▶ What you need to do:
The lines from the beginning of the records below through the one holding "display:block; font-size:13px; color:#333;" are to be copied exactly; leave the pictures out.

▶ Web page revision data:
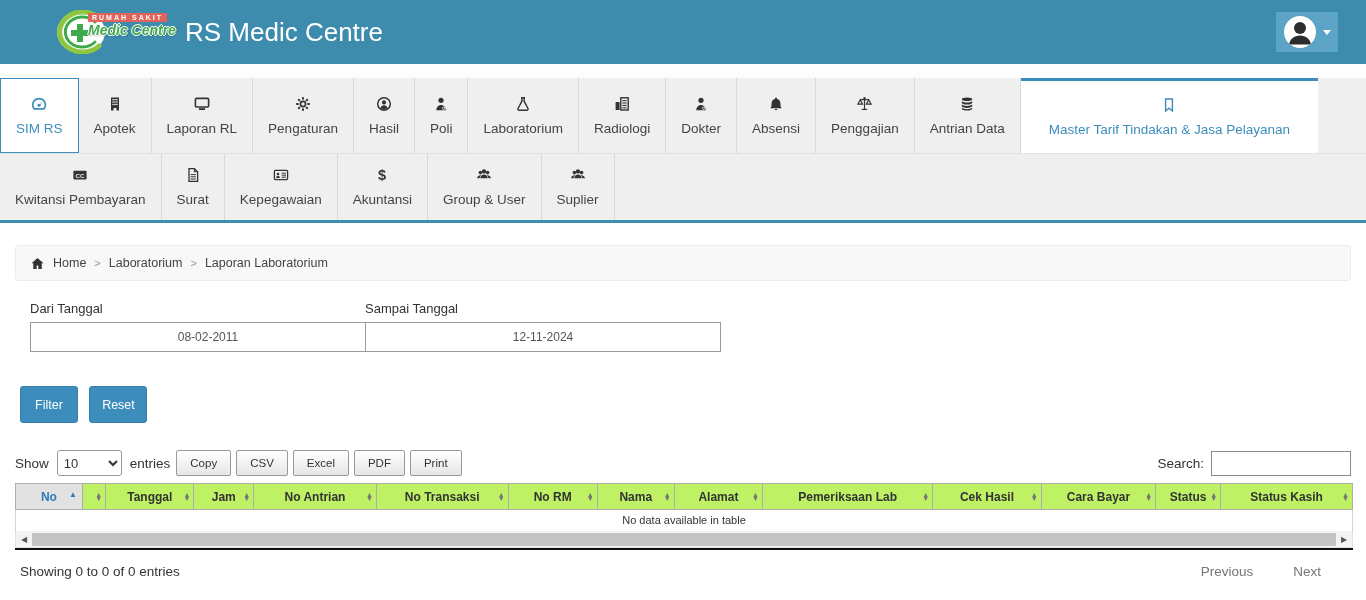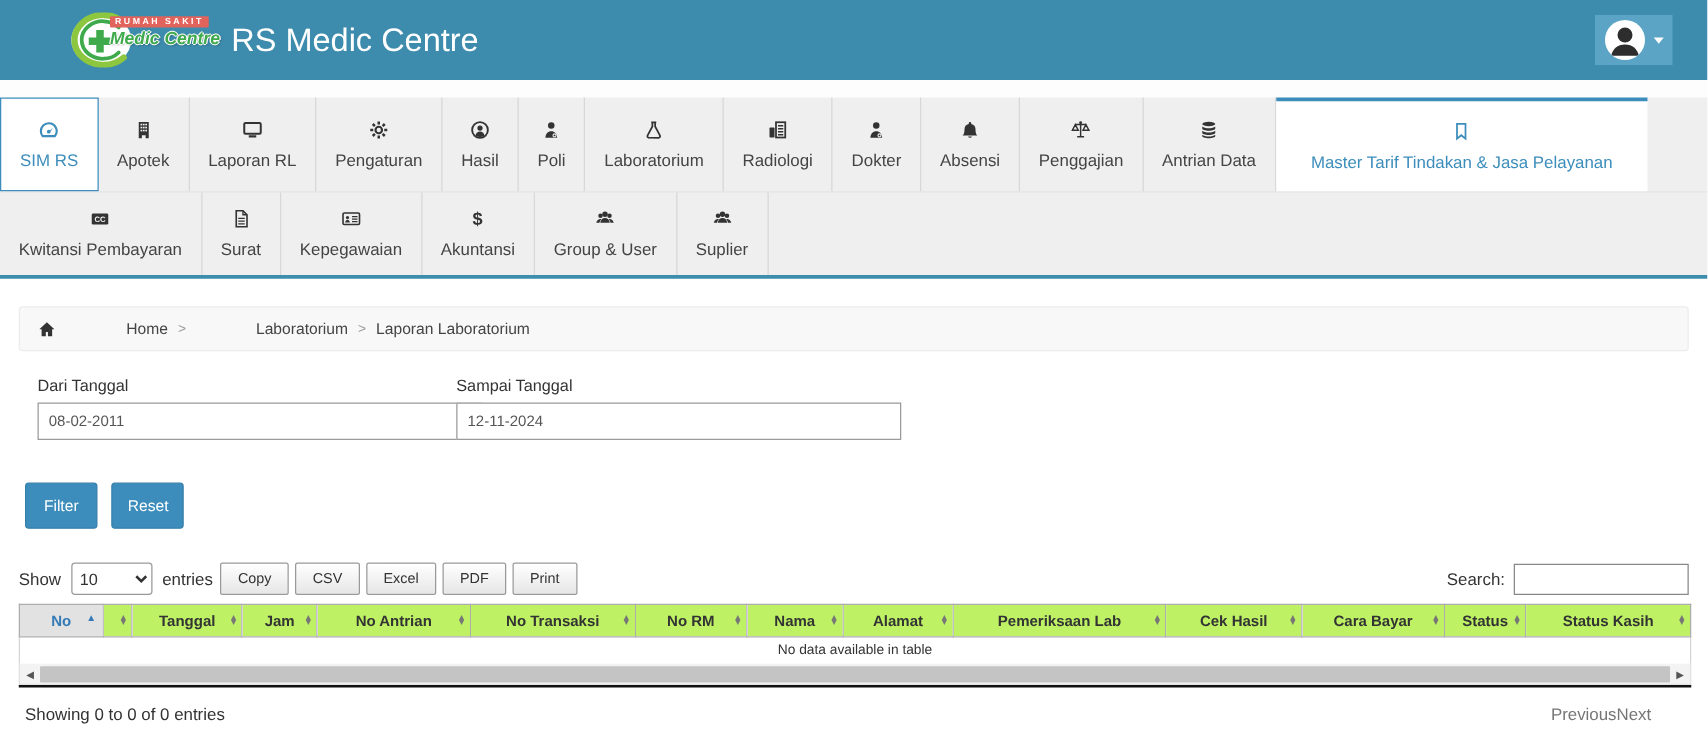--- a/index.html
+++ b/index.html
@@ -48,31 +48,31 @@
   .dropdown::before { content:""; position:absolute; top:-7px; left:30px; width:12px; height:12px;
               background:#fff; border-left:1px solid #c8c8c8; border-top:1px solid #c8c8c8;
               transform:rotate(45deg); }
   .dropdown-item { padding:11px 16px; font-size:13px; color:#555; line-height:1.4; cursor:pointer; }
 
   
   .main { padding:0 15px; }
   .breadcrumb { margin-top:22px; height:36px; background:#f8f8f8; border:1px solid #ececec;
                 border-radius:3px; display:flex; align-items:center; padding:0 14px; gap:8px;
                 font-size:12.5px; color:#444; }
-  .crumb-link { cursor:pointer;margin-left:48px; }
+  .crumb-link { cursor:pointer; }
   .crumb-sep { color:#999; font-size:11px; }
   .home-icon { width:15px; height:15px; color:#333; }
 
   .form-row { margin-top:20px; display:flex; }
   .form-group { width:308px; }
   .fg1 { margin-left:15px; }
   .fg2 { margin-left:27px; }
   .form-label { display:block; font-size:13px; color:#333; margin-bottom:6px; }
   .date-input { width:356px; height:30px; border:1px solid #9a9a9a; padding:0 8px;
-                font-size:12px; color:#555; font-family:inherit; }
+                font-size:12px; color:#555; font-family:inherit;text-align:center; }
 
   .btn-row { margin-top:34px; margin-left:5px; }
   .btn-primary { background:#3c8dbc; color:#fff; border:1px solid #367fa9; font-size:12.5px;
                  width:58px; height:37px; border-radius:3px; margin-right:7px; cursor:pointer;
                  font-family:inherit; }
 
   .dt-top { margin-top:27px; display:flex; align-items:center; font-size:13.5px; color:#333; }
   .page-size { width:65px; height:26px; margin:0 8px; border:1px solid #999; border-radius:3px;
                font-size:13px; color:#333; padding:0 2px; font-family:inherit; background:#fff; }
   .export-btn { margin-left:5px; border:1px solid #999; border-radius:2px;
@@ -100,21 +100,21 @@
 
   .hscroll { width:1338px; height:17px; background:#f3f3f3; border:1px solid #e2e2e2;
              border-top:none; display:flex; align-items:center; }
   .hs-arrow { width:16px; text-align:center; color:#555; font-size:8px; cursor:pointer; user-select:none; }
   .hs-thumb { flex:1; height:13px; background:#c4c4c4; border-radius:1px; cursor:pointer; }
 
   .dt-bottom { display:flex; align-items:center; margin-top:14px; font-size:13.5px; color:#333;
                padding:0 5px; }
   .page-link { color:#767676; cursor:pointer; }
   .page-prev { margin-left:auto; }
-  .page-next { margin-right:25px; }
+  .page-next { margin-left:40px; margin-right:25px; }
 </style>
 </head>
 <body>
 
 <div class="app">
 
   <header class="topbar">
     <div class="logo">
       <svg class="logo-swirl" width="52" height="44" viewBox="0 0 52 44">
         <ellipse cx="26" cy="22" rx="24" ry="21" fill="#fff"></ellipse>

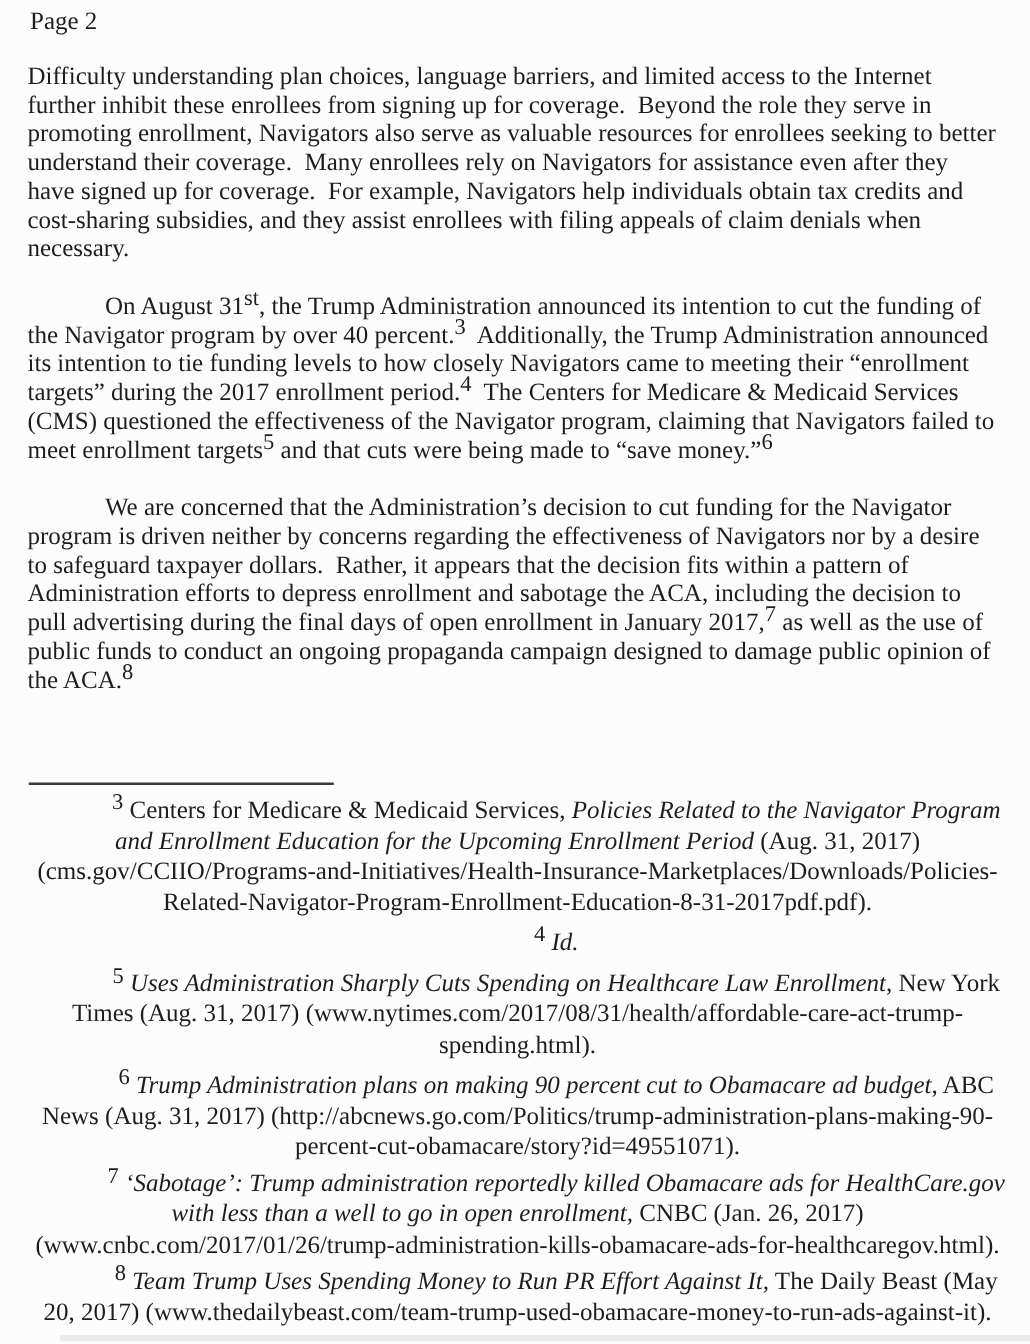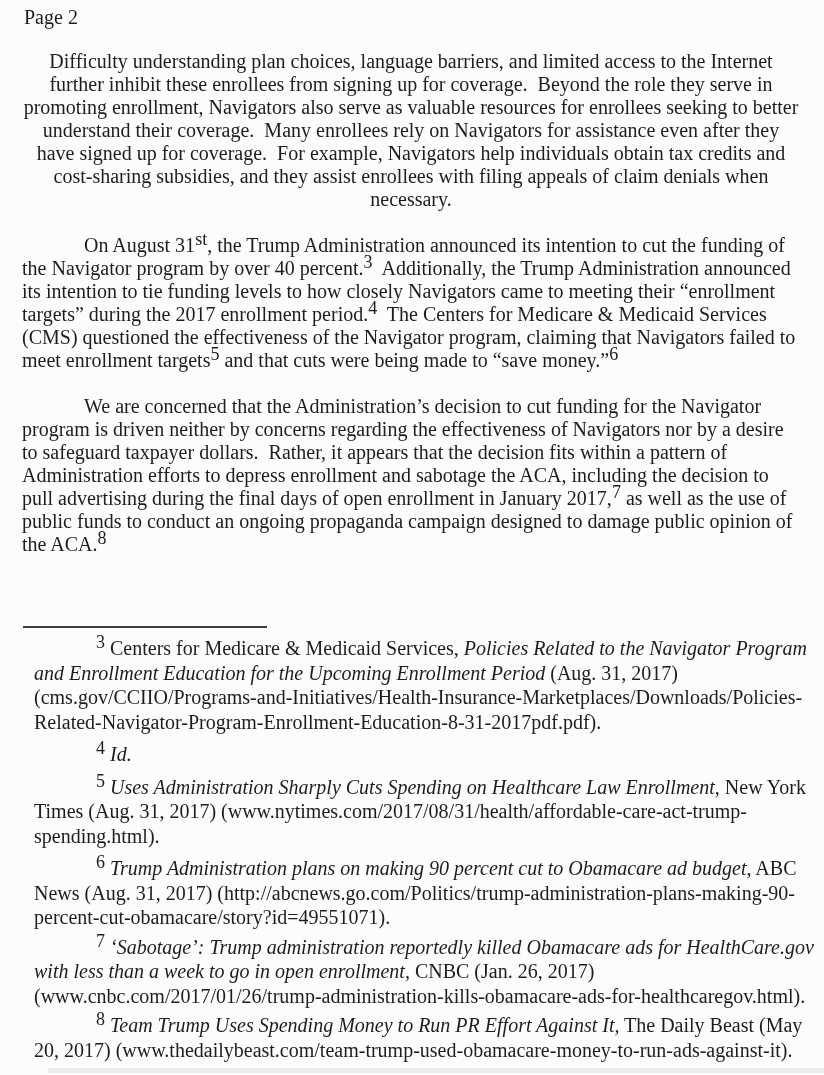--- a/index.html
+++ b/index.html
@@ -35,30 +35,30 @@
     margin: 0 0 0 2px;
   }
   .para {
     width: 778px;
     font-size: 20px;
     line-height: 23px;
     margin: 0;
     white-space: pre-wrap;
   }
   .para.indent { text-indent: 62px; }
-  .para.p1 { margin-top: 21px; text-align: center; }
+  .para.p1 { margin-top: 21px; }
   .para.p2 { margin-top: 23px; }
   .para.p3 { margin-top: 23px; }
   .footnote-rule {
     border: 0;
     border-top: 2px solid #3c3c3c;
     width: 244px;
     margin: 70px 0 0 1px;
   }
-  .footnotes { margin: 12px; }
+  .footnotes { margin: 0; text-align: center; }
   .footnote {
     width: 784px;
     font-size: 20px;
     line-height: 24.5px;
     text-indent: 62px;
     margin: 8px 0 0 0;
     white-space: pre-wrap;
   }
   .footnote.fn7 { margin-top: 5px; }
   .footnote.fn8 { margin-top: 5px; }
@@ -84,17 +84,17 @@
     <p class="para p3 indent"><span>We are concerned that the Administration’s decision to cut funding for the Navigator program is driven neither by concerns regarding the effectiveness of Navigators nor by a desire to safeguard taxpayer dollars.  Rather, it appears that the decision fits within a pattern of Administration efforts to depress enrollment and sabotage the ACA, including the decision to pull advertising during the final days of open enrollment in January 2017,</span><span class="sup">7</span><span> as well as the use of public funds to conduct an ongoing propaganda campaign designed to damage public opinion of the ACA.</span><span class="sup">8</span></p>
   </main>
 
   <hr class="footnote-rule" style="border-top-color: rgb(60, 60, 60);">
 
   <section class="footnotes">
     <p class="footnote fn3"><span class="sup">3</span><span> Centers for Medicare &amp; Medicaid Services, </span><span class="it">Policies Related to the Navigator Program and Enrollment Education for the Upcoming Enrollment Period</span><span> (Aug. 31, 2017) (cms.gov/CCIIO/Programs-and-Initiatives/Health-Insurance-Marketplaces/Downloads/Policies-Related-Navigator-Program-Enrollment-Education-8-31-2017pdf.pdf).</span></p>
     <p class="footnote fn4"><span class="sup">4</span><span> </span><span class="it">Id.</span></p>
     <p class="footnote fn5"><span class="sup">5</span><span> </span><span class="it">Uses Administration Sharply Cuts Spending on Healthcare Law Enrollment</span><span>, New York Times (Aug. 31, 2017) (www.nytimes.com/2017/08/31/health/affordable-care-act-trump-spending.html).</span></p>
     <p class="footnote fn6"><span class="sup">6</span><span> </span><span class="it">Trump Administration plans on making 90 percent cut to Obamacare ad budget</span><span>, ABC News (Aug. 31, 2017) (http://abcnews.go.com/Politics/trump-administration-plans-making-90-percent-cut-obamacare/story?id=49551071).</span></p>
-    <p class="footnote fn7"><span class="sup">7</span><span> </span><span class="it">‘Sabotage’: Trump administration reportedly killed Obamacare ads for HealthCare.gov with less than a week to go in open enrollment,</span><span> CNBC (Jan. 26, 2017) (www.cnbc.com/2017/01/26/trump-administration-kills-obamacare-ads-for-healthcaregov.html).</span></p>
+    <p class="footnote fn7"><span class="sup">7</span><span> </span><span class="it">‘Sabotage’: Trump administration reportedly killed Obamacare ads for HealthCare.gov with less than a well to go in open enrollment,</span><span> CNBC (Jan. 26, 2017) (www.cnbc.com/2017/01/26/trump-administration-kills-obamacare-ads-for-healthcaregov.html).</span></p>
     <p class="footnote fn8"><span class="sup">8</span><span> </span><span class="it">Team Trump Uses Spending Money to Run PR Effort Against It,</span><span> The Daily Beast (May 20, 2017) (www.thedailybeast.com/team-trump-used-obamacare-money-to-run-ads-against-it).</span></p>
   </section>
 
 </div>
 
 </body></html>

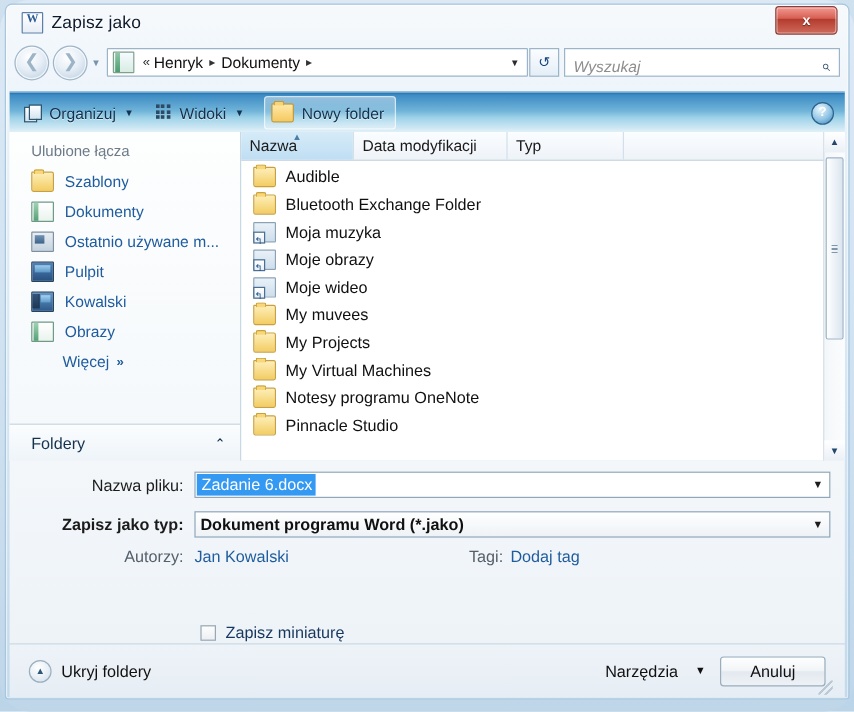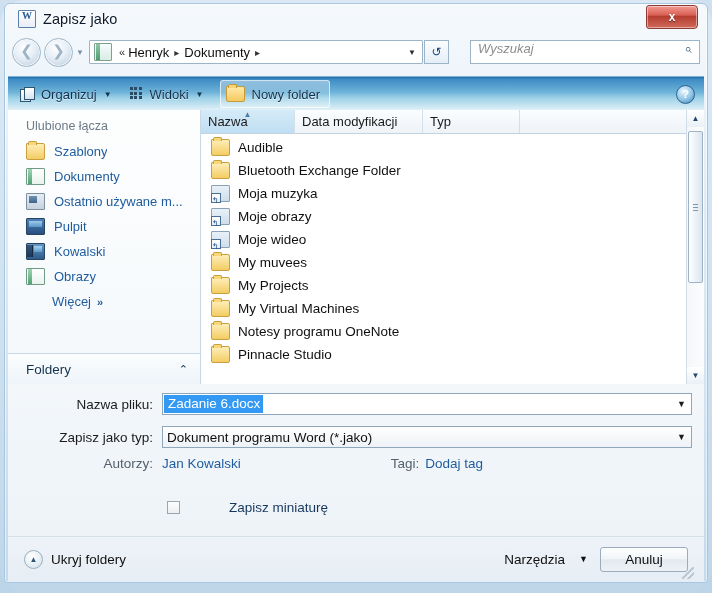--- a/index.html
+++ b/index.html
@@ -152,25 +152,25 @@
     box-sizing: border-box;
     border: 1px solid #9cb4c8;
     background: linear-gradient(180deg,#fbfdff 0%, #e4eef7 100%);
     display: flex; align-items: center; justify-content: center;
     font-size: 12px; color: #17467d;
     cursor: pointer;
   }
   #searchbox {
     width: 230px; height: 24px;
     flex: none;
-    margin-left: 21px; margin-right: 4px;
+    margin-left: 4px; margin-right: 4px;
     box-sizing: border-box;
     border: 1px solid #9cb4c8;
     background: #ffffff;
-    display: flex; align-items: flex-start;
+    display: flex; align-items: flex-end;
     cursor: text;
   }
   #search-input-text {
     flex: 1 1 auto;
     font-size: 13px;
     font-style: italic;
     color: #8d8d8d;
     padding-left: 7px;
   }
   #search-icon {
@@ -490,21 +490,21 @@
 
   
   #formarea {
     position: absolute;
     left: 8px; top: 384px;
     width: 696px; height: 152px;
     background: linear-gradient(180deg,#f3f7fa 0%, #eef3f8 100%);
   }
   .form-row { position: absolute; display: flex; align-items: center; }
   #row-filename { left: 0; top: 9px; width: 696px; height: 22px; }
-  #row-filetype { left: 0; top: 36px; width: 696px; height: 34px; }
+  #row-filetype { left: 0; top: 36px; width: 696px; height: 34px; font-weight: bold; }
   .form-label {
     width: 154px; flex: none;
     text-align: right;
     padding-right: 9px;
     font-size: 13.5px; color: #1b1b1b;
     box-sizing: border-box;
   }
   .combo {
     flex: 1 1 auto;
     height: 22px;
@@ -551,22 +551,22 @@
     font-size: 13.5px; color: #55606a; box-sizing: border-box;
   }
   #authors-value { font-size: 13.5px; color: #1f5c9e; cursor: pointer; }
   #tags-label {
     margin-left: 150px;
     font-size: 13.5px; color: #55606a;
   }
   #tags-value { font-size: 13.5px; color: #1f5c9e; margin-left: 6px; cursor: pointer; }
   #row-thumb {
     position: absolute;
-    left: 0; top: 112px; width: 696px; height: 22px;
-    display: flex; align-items: center; gap: 41px;
+    left: 0; top: 132px; width: 696px; height: 22px;
+    display: flex; align-items: center;
   }
   #thumb-check {
     width: 13px; height: 13px;
     margin-left: 159px; margin-right: 8px;
     box-sizing: border-box;
     border: 1px solid #9aa7b2;
     background: linear-gradient(180deg,#fdfdfd 0%, #eceff2 100%);
     cursor: pointer;
     flex: none;
   }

▶ Answer space:
--- a/index.html
+++ b/index.html
@@ -48,31 +48,31 @@
   .dropdown::before { content:""; position:absolute; top:-7px; left:30px; width:12px; height:12px;
               background:#fff; border-left:1px solid #c8c8c8; border-top:1px solid #c8c8c8;
               transform:rotate(45deg); }
   .dropdown-item { padding:11px 16px; font-size:13px; color:#555; line-height:1.4; cursor:pointer; }
 
   
   .main { padding:0 15px; }
   .breadcrumb { margin-top:22px; height:36px; background:#f8f8f8; border:1px solid #ececec;
                 border-radius:3px; display:flex; align-items:center; padding:0 14px; gap:8px;
                 font-size:12.5px; color:#444; }
-  .crumb-link { cursor:pointer;margin-left:48px; }
+  .crumb-link { cursor:pointer; }
   .crumb-sep { color:#999; font-size:11px; }
   .home-icon { width:15px; height:15px; color:#333; }
 
   .form-row { margin-top:20px; display:flex; }
   .form-group { width:308px; }
   .fg1 { margin-left:15px; }
   .fg2 { margin-left:27px; }
   .form-label { display:block; font-size:13px; color:#333; margin-bottom:6px; }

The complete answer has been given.